Dalla piazza, la protesta raggiungeva la fabbrica, la Cogne, all’interno della quale gli operai avanzavano una serie di obiettivi di lotta, durante uno sciopero di protesta, per l’eccidio del giorno prima. Non a caso i bollettini della GNR continuavano a sottolineare ˂l’opera disfattista-pacifista della donna˃(..). Sono infatti le manifestazioni per la pace che nel 1944 saldano insieme vecchio e nuovo antifascismo e dissolvono i miti dell’ideologia fascista, fondata sull’esaltazione della guerra e della violenza. Sono proprio le donne di Medicina, che bruciano in piazza le cartoline-precetto dei richiamati per la Germania, il 29 marzo ’44, a preoccupare i fascisti. Anche la manifestazione di Parma per la salvezza dei 35 partigiani della Griffith indicati dai fascisti come ˂disertori˃, è una manifestazione di protesta contro la guerra. (…) Amedea Gandolfi e Gianna Pecorari trovarono anche il modo di far arrivare i soccorsi ai prigionieri, che durante il processo le donne seguirono il dibattito, organizzando insieme la protesta popolare, ecc., per capire il clima di un’azione che provocò, sotto l’occupazione tedesca, (fatto quasi incredibile), l’assoluzione dei partigiani.
Nel maggio le richieste fasciste nei confronti delle mondine, si fecero pressanti. La Gazzetta dell’Emilia notava che occorrevano almeno 10.000 donne per la monda e, in più, un migliaio di uomini (il ˂sussidio˃ promesso era di L.15 al giorno per le donne e di L. 20 per gli uomini): furono soltanto 300 le mondine che partirono in giugno per il vercellese, secondo lo stesso giornale. Scongiurato il pericolo della deportazione in Germania, le mondariso si ponevano l’obiettivo di contrastare anche il lavoro in regioni lontane, in condizioni disagiate, un lavoro che, oltretutto, contribuiva a tenere in piedi il nazifascismo. […]

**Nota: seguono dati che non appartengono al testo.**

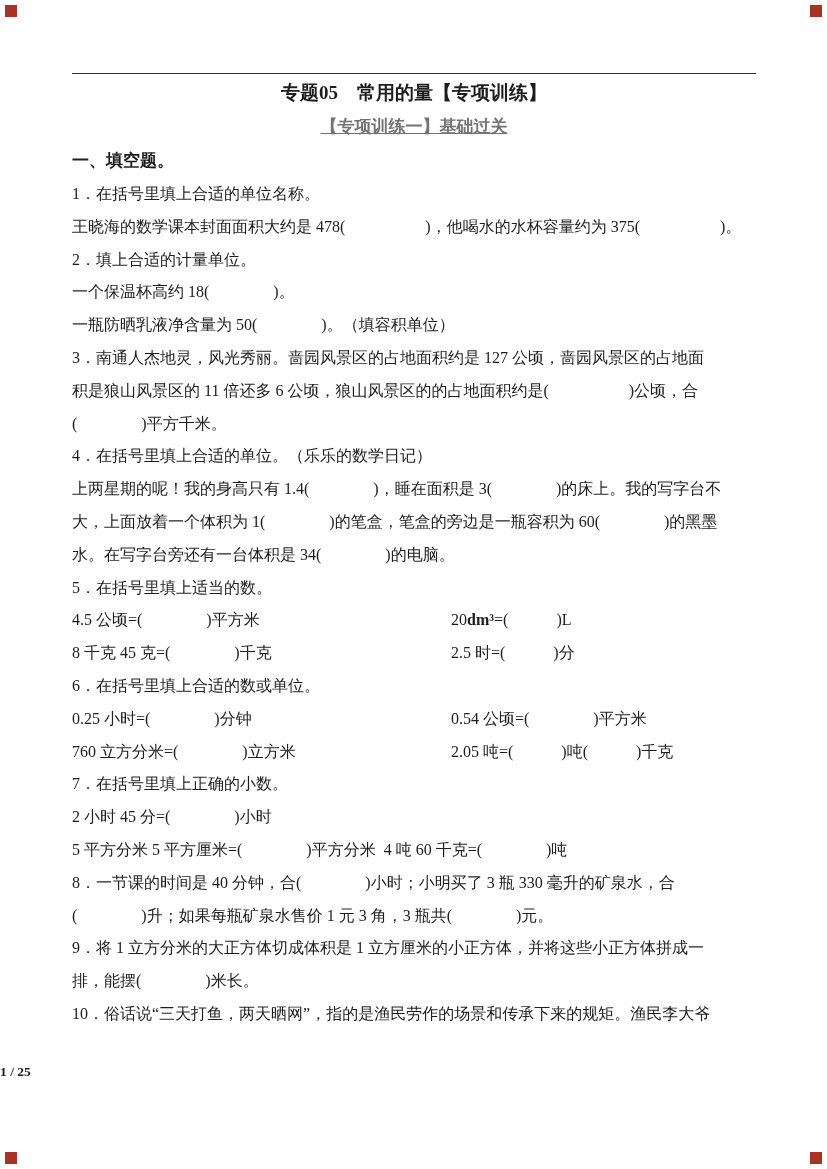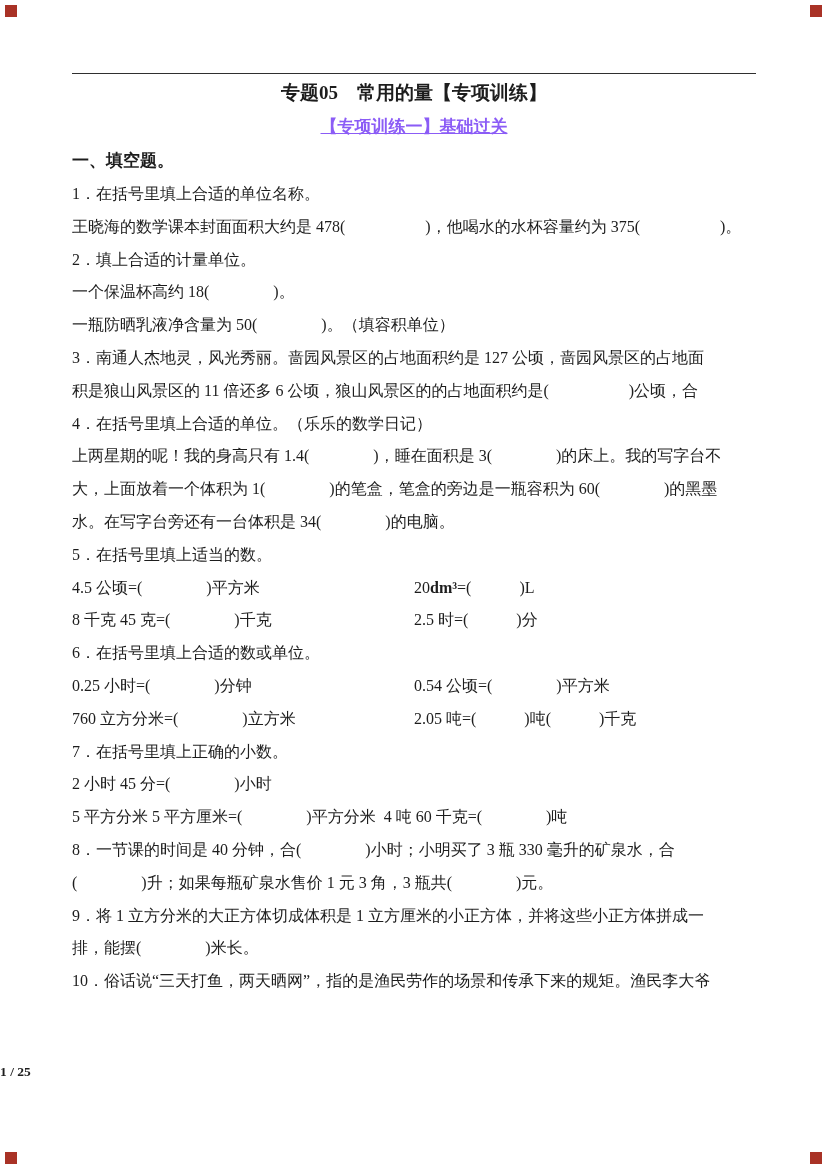--- a/index.html
+++ b/index.html
@@ -31,38 +31,38 @@
     font-size: 19px;
     font-weight: 700;
     line-height: 34px;
     white-space: pre-wrap;
   }
   .subtitle {
     text-align: center;
     line-height: 34px;
   }
   .subtitle .link {
-    color: #8b5cf6;
+    color: #737373;
     font-weight: 700;
     font-size: 17px;
     text-decoration: underline;
     cursor: pointer;
   }
   .section {
     font-weight: 700;
     font-size: 17px;
     line-height: 34px;
     white-space: pre-wrap;
   }
   .line {
     font-size: 16px;
     line-height: 32.8px;
     white-space: pre-wrap;
   }
-  .tc { display: flex; }
+  .tc { display: flex; gap: 37px; }
   .c1 { flex: 0 0 342px; }
   .c2 { flex: 1; }
   .b  { font-weight: 700; }
   .footer {
     position: absolute;
     left: 0;
     top: 1064px;
     width: 100%;
     text-align: left;
     font-size: 13.5px;
@@ -102,20 +102,21 @@
     <div class="section">一、填空题。</div>
 
     <div>
       <div class="line">1．在括号里填上合适的单位名称。</div>
       <div class="line">王晓海的数学课本封面面积大约是 478(　　　　　)，他喝水的水杯容量约为 375(　　　　　)。</div>
       <div class="line">2．填上合适的计量单位。</div>
       <div class="line">一个保温杯高约 18(　　　　)。</div>
       <div class="line">一瓶防晒乳液净含量为 50(　　　　)。（填容积单位）</div>
       <div class="line">3．南通人杰地灵，风光秀丽。啬园风景区的占地面积约是 127 公顷，啬园风景区的占地面</div>
       <div class="line">积是狼山风景区的 11 倍还多 6 公顷，狼山风景区的的占地面积约是(　　　　　)公顷，合</div>
+      <div class="line">(　　　　)平方千米。</div>
       <div class="line">4．在括号里填上合适的单位。（乐乐的数学日记）</div>
       <div class="line">上两星期的呢！我的身高只有 1.4(　　　　)，睡在面积是 3(　　　　)的床上。我的写字台不</div>
       <div class="line">大，上面放着一个体积为 1(　　　　)的笔盒，笔盒的旁边是一瓶容积为 60(　　　　)的黑墨</div>
       <div class="line">水。在写字台旁还有一台体积是 34(　　　　)的电脑。</div>
       <div class="line">5．在括号里填上适当的数。</div>
 
       <div class="line tc">
         <span class="c1">4.5 公顷=(　　　　)平方米</span>
         <span class="c2"><span>20</span><span class="b">dm³</span><span>=(　　　)L</span></span>
       </div>

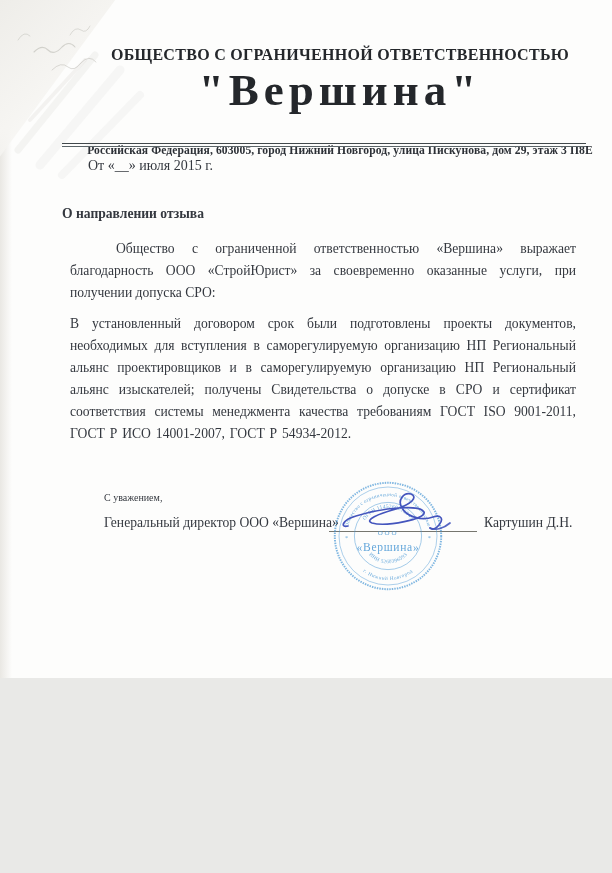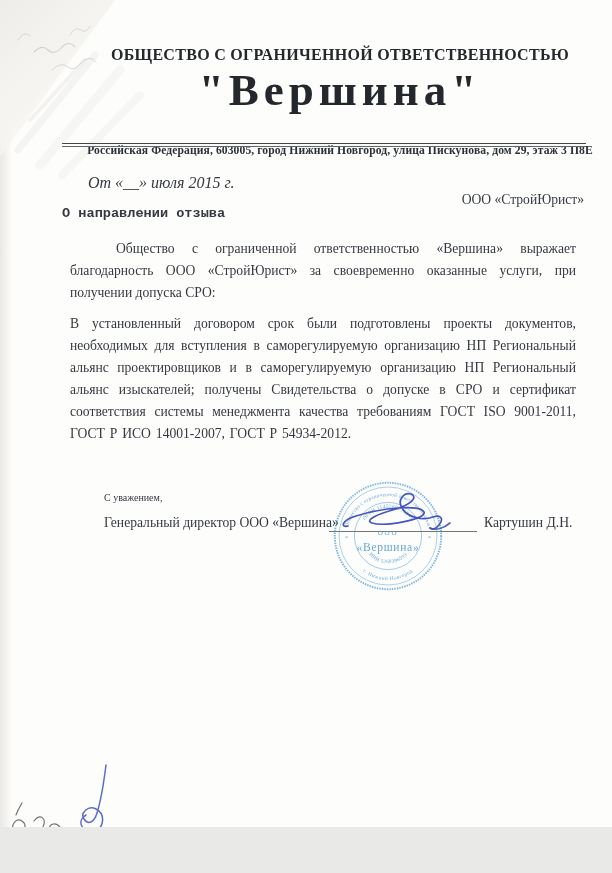--- a/index.html
+++ b/index.html
@@ -1,18 +1,18 @@
 <!DOCTYPE html>
 <html lang="ru"><head>
 <meta charset="utf-8">
 <title>Scanned letter</title>
 <style>
   html,body { margin:0; padding:0; background:#e9e9e7; }
   .page {
-    position:relative; width:612px; height:827px; margin:0 auto;
+    position:relative; width:612px; height:678px; margin:0 auto;
     background:#fdfdfc; overflow:hidden;
     font-family:"Liberation Serif","DejaVu Serif",serif;
     color:#34383f;
   }
   
   .edge-left { position:absolute; left:0; top:0; width:12px; height:100%;
     background:linear-gradient(90deg,#e6e4df,rgba(255,255,255,0)); opacity:.85; }
   .corner-shade { position:absolute; left:0; top:0; width:160px; height:170px;
     background:linear-gradient(135deg,#eeede9 0%,#f6f5f2 40%,rgba(255,255,255,0) 72%);
     clip-path:polygon(0 0,72% 0,0 92%); }
@@ -22,23 +22,23 @@
   .letterhead { position:absolute; left:70px; top:46px; width:540px; text-align:center; }
   .org-type { font-size:16px; font-weight:bold; letter-spacing:.3px; color:#24272b; }
   .org-name { margin-top:2px; font-size:45px; font-weight:bold; letter-spacing:5px; color:#24272b; line-height:1.1; }
   .address  { margin-top:28px; font-size:11.6px; font-weight:bold; color:#2c3036; letter-spacing:.1px; }
   .rule { position:absolute; left:62px; top:143px; width:524px; height:2.2px;
     border-top:1.6px solid #41484b; border-bottom:1.4px solid #5b6468; }
   .registration { position:absolute; left:62px; top:148px; width:524px; text-align:center;
     font-size:14.6px; font-weight:bold; color:#24272b; letter-spacing:.4px; }
 
   
-  .date-line { position:absolute; left:88px; top:174px; font-size:16px;font-style:italic; }
+  .date-line { position:absolute; left:88px; top:158px; font-size:14px; }
   .recipient { position:absolute; left:62px; top:192px; width:522px; text-align:right; font-size:13.6px; }
-  .subject   { position:absolute; left:62px; top:206px; font-size:13.6px; font-weight:bold;font-family:Liberation Mono, monospace; }
+  .subject   { position:absolute; left:62px; top:206px; font-size:13.6px; font-weight:bold; }
 
   
   .letter-body { position:absolute; left:62px; top:230px; width:522px;
     font-size:13.6px; line-height:22px; text-align:justify; }
   .letter-body p { margin:8px; }
   .p1 { text-indent:46px; margin-bottom:9px !important; }
   .p2 { text-indent:0;   margin-bottom:8px !important; word-spacing:1.5px; }
   .p3 { text-indent:40px; }
 
   
@@ -74,21 +74,20 @@
   </svg>
 
   <header class="letterhead">
     <div class="org-type">ОБЩЕСТВО С ОГРАНИЧЕННОЙ ОТВЕТСТВЕННОСТЬЮ</div>
     <div class="org-name">"Вершина"</div>
     <div class="address">Российская Федерация, 603005, город Нижний Новгород, улица Пискунова, дом 29, этаж 3 П8Е</div>
   </header>
   <div class="rule"></div>
 
   <div class="date-line">От «__» июля 2015 г.</div>
-  <div class="recipient">ООО «СтройЮрист»</div>
   <div class="subject">О направлении отзыва</div>
 
   <div class="letter-body">
     <p class="p1">Общество с ограниченной ответственностью «Вершина» выражает благодарность ООО «СтройЮрист» за своевременно оказанные услуги, при получении допуска СРО:</p>
     <p class="p2">В установленный договором срок были подготовлены проекты документов, необходимых для вступления в саморегулируемую организацию НП Региональный альянс проектировщиков и в саморегулируемую организацию НП Региональный альянс изыскателей; получены Свидетельства о допуске в СРО и сертификат соответствия системы менеджмента качества требованиям ГОСТ ISO 9001-2011, ГОСТ Р ИСО 14001-2007, ГОСТ Р 54934-2012.</p>
   </div>
 
   <div class="closing">С уважением,</div>
   <div class="sig-title">Генеральный директор ООО «Вершина»</div>
   <div class="sig-underline"></div>

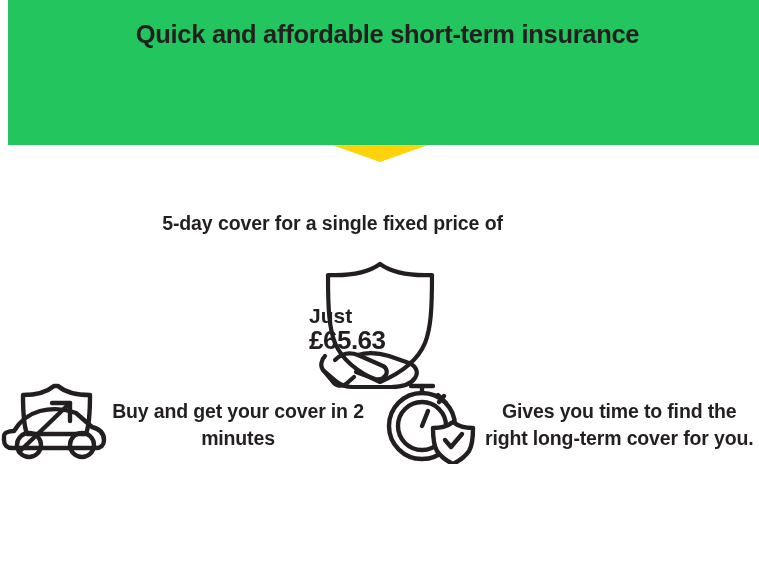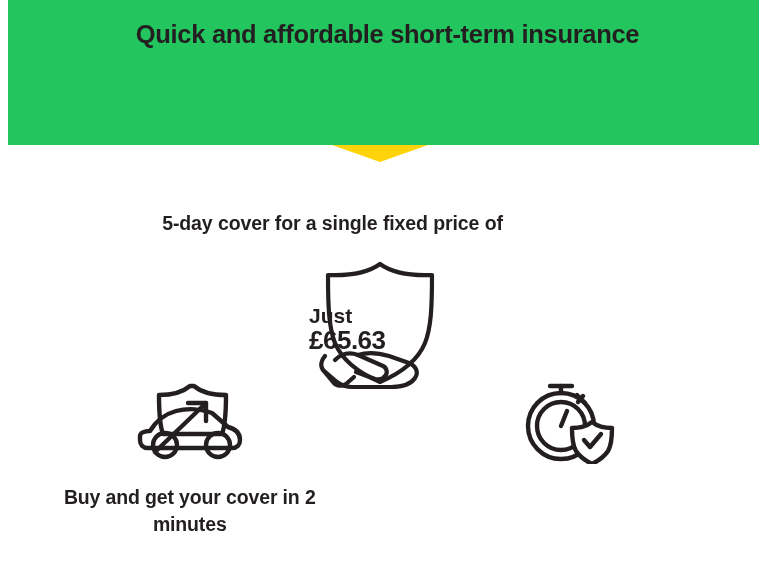--- a/index.html
+++ b/index.html
@@ -117,22 +117,21 @@
   .features {
     position: absolute;
     left: 0;
     top: 378px;
     width: 759px;
     display: flex;
   }
   .feature {
     width: 50%;
     display: flex;
-    flex-direction: column;
-    align-items: center;
+    align-items: flex-start;
   }
   .feature-icon {
     height: 86px;
     display: flex;
     align-items: center;
     justify-content: center;
   }
   .feature-icon svg { display: block; }
   .feature-caption {
     margin-top: 20px;
@@ -208,15 +207,16 @@
 
         <path d="M64 18 L59 24"></path>
         <path d="M58 17 L66 25"></path>
 
         <path d="M42 48 L48 33"></path>
 
         <path d="M73 44 C68 48 61 50 53 50 C53 62 54 68 57 73 C61 79 67 83 73 86 C79 83 85 79 89 73 C92 68 93 62 93 50 C85 50 78 48 73 44 Z" fill="#ffffff"></path>
         <path d="M65 62 L71 69 L82 56"></path>
       </svg>
     </div>
+    <div class="feature-caption">Gives you time to find the right long-term cover for you.</div>
   </div>
 
 </div>
 
 </body></html>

In provincia di Ferrara, le braccianti riescono a ottenere un aumento di 800 lire per la torcitura della canapa, e intanto (˂confrontandoci con gli agrari˃, nota Silvana Lodi) organizzano il movimento femminile antifascista, proprio sulla base della rivendicazione salariale. […]
Fonti fasciste e naziste confermano la consistenza di questi moti per i generi alimentari, che dal gennaio (protesta delle donne di Argelato e degli operai di Bologna per l’aumento delle razioni) arrivano a coprire tutta la primavera (3 donne ferite dalla GNR durante una manifestazione sempre ad Argelato, in aprile; sciopero al Canapificio tra aprile e maggio; protesta di 300 donne a Castellargile, in aprile che si prolunga fino alla manifestazione delle operaie e delle mondine a Baricella e a Buzzano, davanti al municipio) e sfocia nello sciopero delle mondine, uno di quei momenti alti della resistenza popolare che giustificano il giudizio di L. Arbizzani sulle mondariso come elemento trainante, decisivo, dei movimenti di massa di quel periodo”.
L’
eccezionale diffusione della stampa sia il giornale La mondariso sia
manifestini oltre che assolvere al compito di strumento
organizzativo, porta anche alla legalizzazione della stampa stessa,
in quanto esprimeva esattamente le rivendicazioni delle mondariso che
portano il “loro” giornale direttamente al tavolo delle
trattative. In questa fase le mondariso rifiutano di farsi
rappresentare dai sindacati fascisti.